New vapor ablation treatment

Dr Samuel Kemp is a consultant in respiratory medicine and an expert in lung disease. He regularly assesses patients and determines the most appropriate treatment – ranging from minimally invasive surgery to devices such as endobronchial valves or coils which reduce lung volume. The result is that the healthier parts of the lung can work more efficiently, which gives patients relief from their breathlessness.

The newest treatment available is Bronchoscopic Thermal Vapor Ablation (BTVA), the first personalised treatment for emphysema that allows targeted treatment of a patient’s most diseased emphysema segments whilst sparing healthier segments from being unnecessarily reduced.

“Guidelines show that anyone who has severe emphysema, who is significantly breathless after pulmonary rehabilitation, and whose lung function tests show their lungs are hyperinflated, should automatically be considered for lung volume reduction treatments,” Dr Kemp explains.

“Steam is well-suited to people who don’t want surgery and who are not suitable for valves. It may be particularly appropriate for people who have diseased tissue that is very patchy. For some people, their disease is terrible in one area, but they have relatively well-preserved lung in nearby areas. The advantage of steam is that we can be much more selective about which areas of the lung we treat.
Bronchoscope inserted into target segment airway
InterVapor™ Catheter positioned into target segment airway
Occlusion balloon inflated and thermal vapour delivered
Thermal vapour delivery time based on IP3™: 3 to 10 seconds

How it works

The procedure is quick, with the patient under general anaesthesia. Dr Kemp guides the catheter through the airways to the diseased segment and a precise, patient-specific dose of steam vapor is delivered.

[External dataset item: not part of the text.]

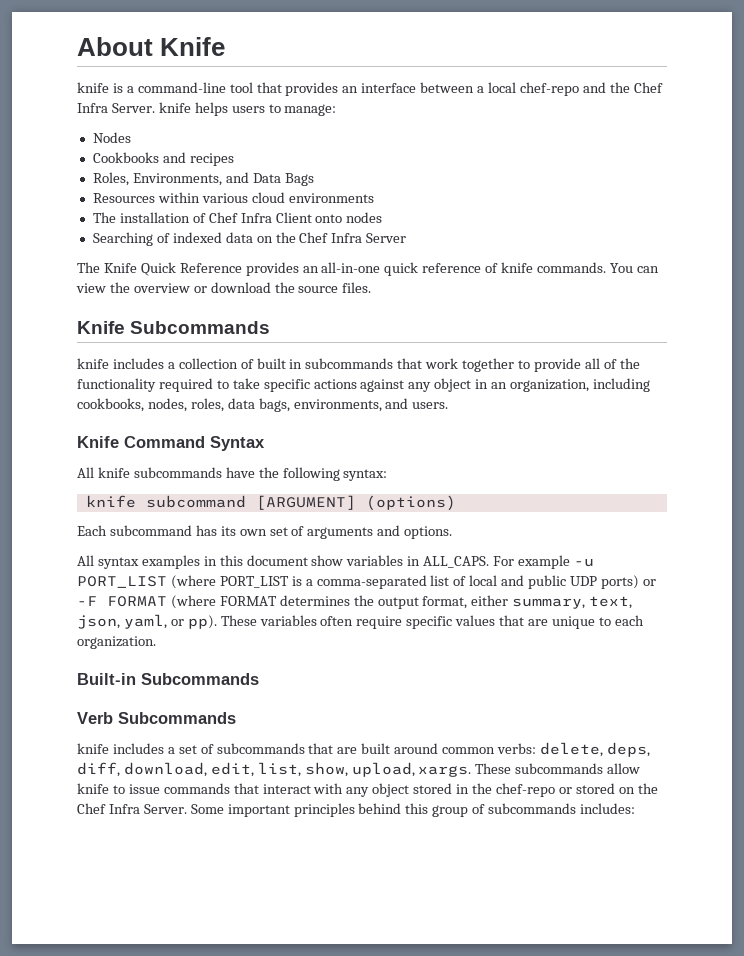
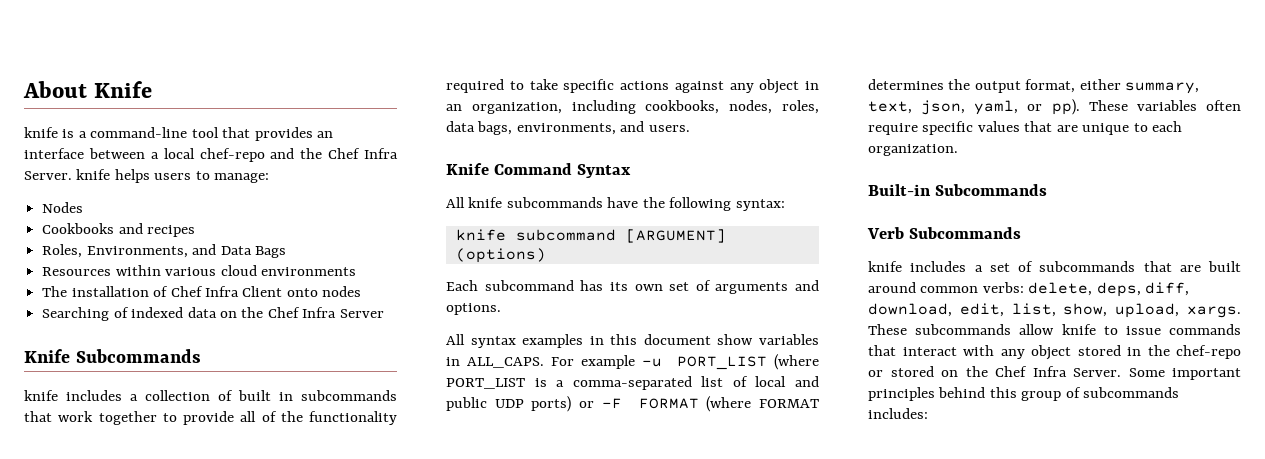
[77,262,659,276] [76,282,372,293] // The Knife Quick Reference provides an all-in-one quick reference of knife commands. You can view the overview or download the source files. -> (384, 313) none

An empirically derived algorithmic system works out how much thermal energy is needed, based on the lung weight, which is determined by a CT scan. The system also uses the scan of the patient’s anatomy to decide the best parts of the lung to treat.

“Steam vapor is very directable,” Dr Kemp says. “It’s much more targeted and is suitable for those where treating a whole lobe of the lung is not appropriate. With vapor, you can do a bit at a time.”

This painless vapor dose is delivered in 3 to 10 seconds, ablating the targeted portion of diseased tissue causing a natural, gradual reduction occurring over several weeks, which minimises the risk of potentially life-threatening pneumothorax.

“There’s a more gradual loss of volume, which makes it safer from a lung collapse perspective, and patients are in hospital for less time after the procedure.”

Post-treatment

After the procedure, patients stay at the hospital for 24 hours for observation and monitoring.

“Valves, surgery and coils have quick effects. BTVA is a gradual lung tissue remodelling process. It’s likely to take six weeks for the full changes to take effect. It’s a quicker procedure – but a slower and potentially more controlled response,” Dr Kemp explains.

Research has shown that the treatment maintains lung improvement over time. The reduction of diseased overinflated lung segments allows healthier segments to become uncrowded and the diaphragm to unflatten. This means the patient can breathe more easily and have a better quality of life.


At a glance

Procedure

Lung volume reduction:

Endobronchial valves, lung volume reduction coils, lung volume reduction surgery, and bronchoscopic thermal vapor ablation. 

Carried out by

Dr Samuel Kemp

Professor Pallav Shah

Mr Simon Jordan

What problem does it solve

Improves lung function in patients with severe emphysema, leading to relief from symptoms of breathlessness and an improvement in their quality of life. 

Al four lung volume reduction treatments reduce the hyperinflation of the lungs. 

  • Lung volume reduction surgery reduces the volume and tissue of the most diseased lobes by surgically removing tissue. 
  • Bronchoscopic thermal vapor ablation reduces the volume and tissue of the most diseased segments of lobes by creating heat-induced tissue insult and remodelling. 
  • Implanting endobronchial valves into the airways reduces the volume of a diseased lobe by blocking air from entering the lobe. 
  • Implanting coils into the majority of airways reduces the volume of the lung by compressing lung volume.